NME 29 November 1997
Jewel, London Shepherd's Bush Empire
It's a display of sycophantic applause rarely seen outside of a
parents-only school concert. But prior to the appearance of the
23-year-old multi-million-selling Alaskan, you would be
forgiven for thinking you had mistakenly stumbled into a
cathedral, the only sounds disturbing the reverential air being
the rustle of sensible coats and whispered sobriety.
Then they explode; yeehah-ing, decrying Britain for not giving
the object of their affections a hit, sniggering guiltily when
someone shouts "Power sucks!", as if party to some illicit
rebellion, and applauding orgasmically if Jewel does so much as
tap her foot and strum her guitar.
Which she does a lot. This is an endless array of folk and
country strumalongs that are not so much tunes as gentle wisps
of acoustic whimsy. Played with all the feeling of your average
busker, this is everything that pop - exciting, youthful,
majestic - isn't. To think otherwise you would have to be
either over 30 or preternaturally dull, probably both.

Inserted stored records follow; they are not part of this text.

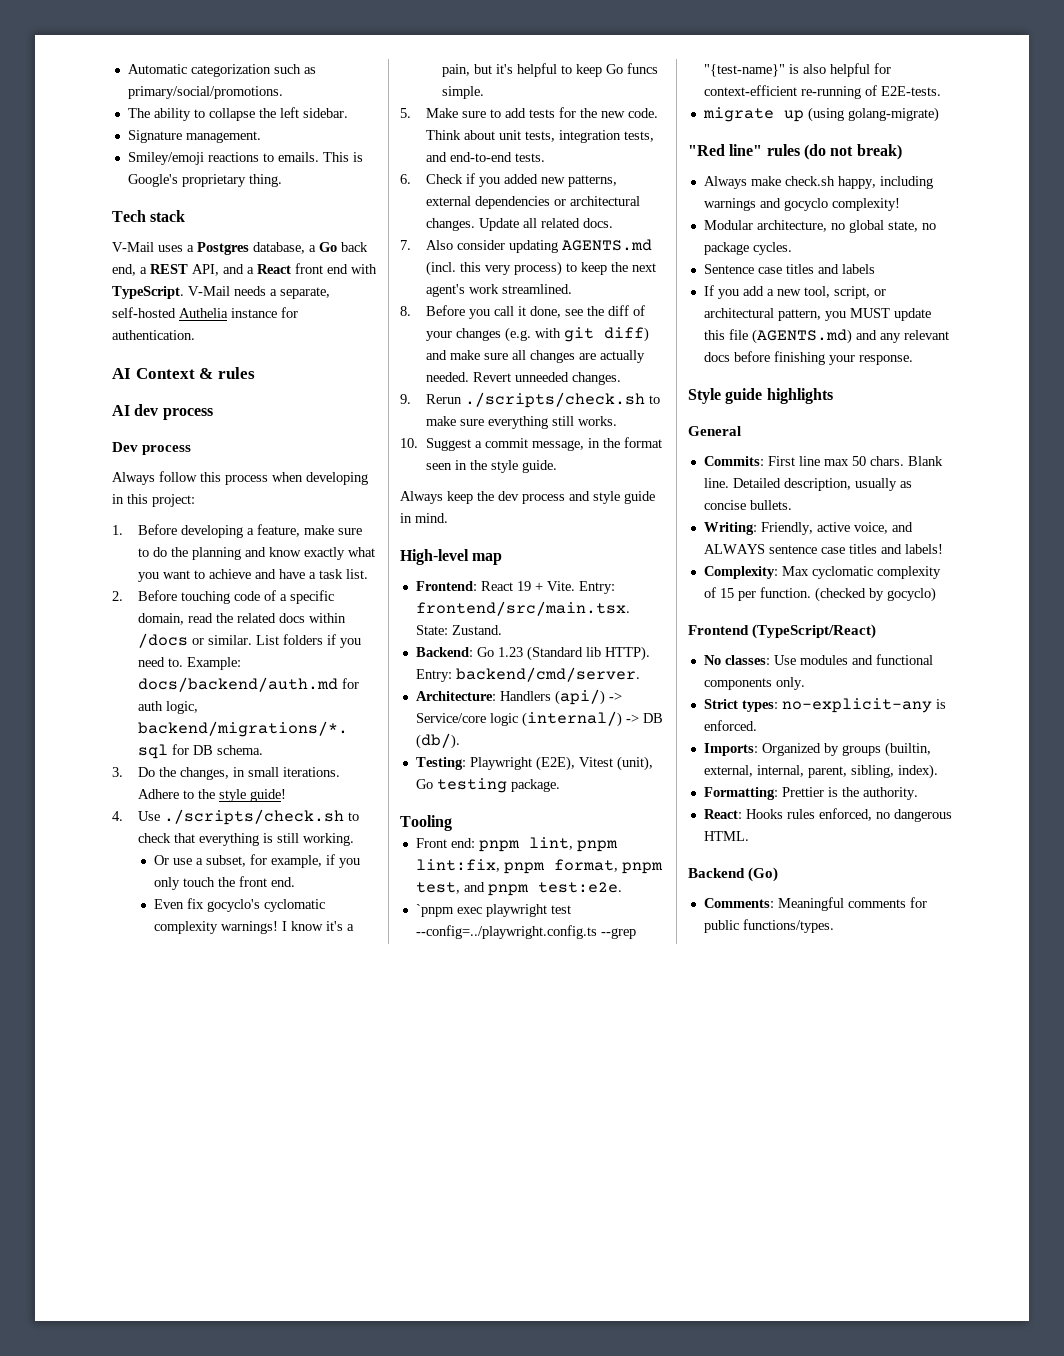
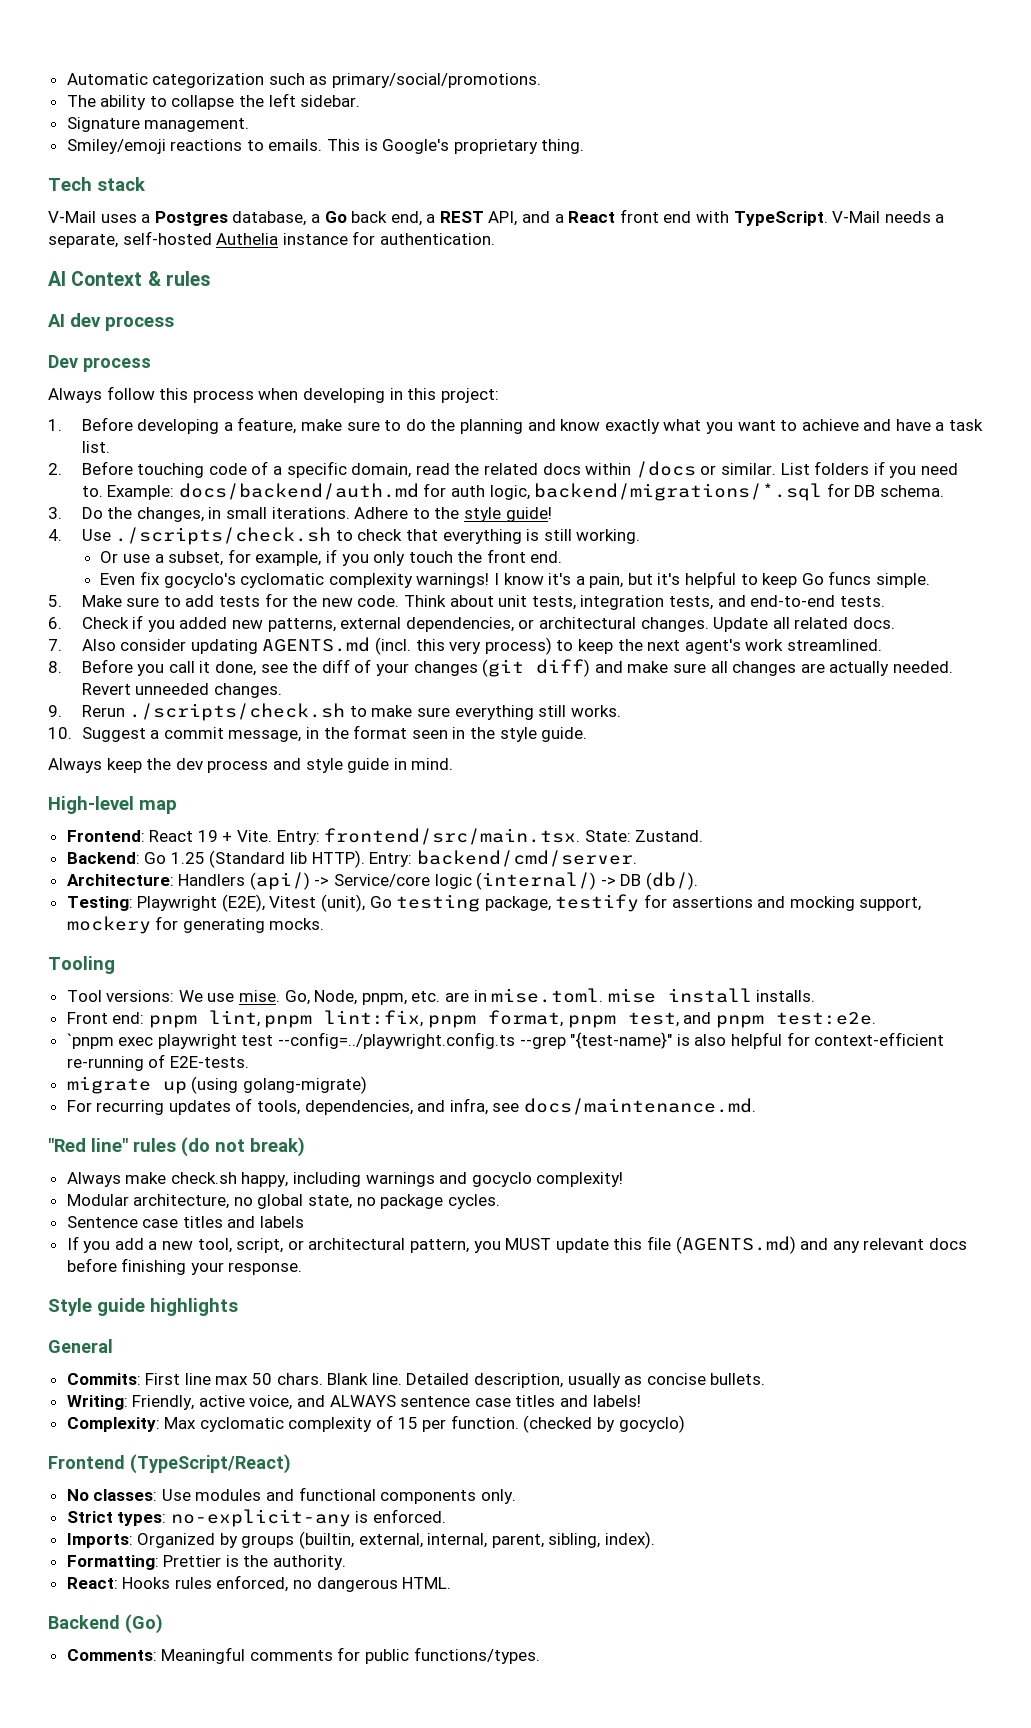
- 6. Check if you added new patterns, external dependencies or architectural changes.
+ 6. Check if you added new patterns, external dependencies, or architectural changes.
- 8. Before you call it done, see the diff of your changes (e.g. with git diff) and make sure all changes are actually needed.
+ 8. Before you call it done, see the diff of your changes (git diff) and make sure all changes are actually needed.
- Backend: Go 1.23 (Standard lib HTTP).
+ Backend: Go 1.25 (Standard lib HTTP).
- Testing: Playwright (E2E), Vitest (unit), Go testing package.
+ Testing: Playwright (E2E), Vitest (unit), Go testing package, testify for assertions and mocking support, mockery for generating mocks.
  Tooling
+ Tool versions: We use mise. Go, Node, pnpm, etc. are in mise.toml. mise install installs.
+ For recurring updates of tools, dependencies, and infra, see docs/maintenance.md.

Still, that famed voice is very impressive. She trills, warbles,
yodels and howls like an operatic diva doing vocal exercises,
but - the snarling revenge fantasies of 'Daddy' and 'Nicotine
Love' aside - the lyrical content is bland beyond belief.
Meaning pointless ditties about catching a cold, and squirmsome
broken relationship banality.
Then she is joined on 'Foolish Games' by a bloke plonking a
piano like it was a dead fish, and anyone still capable of
rational thought desperately tries to spot the difference
between this hideously-overblown and fatally-melodramatic
warbling and Meat Loaf's 'I'd Do Anything For Love...'.
Jewel has somehow managed to fashion a glittering career out of
a great voice and little else. Don't be dazzled.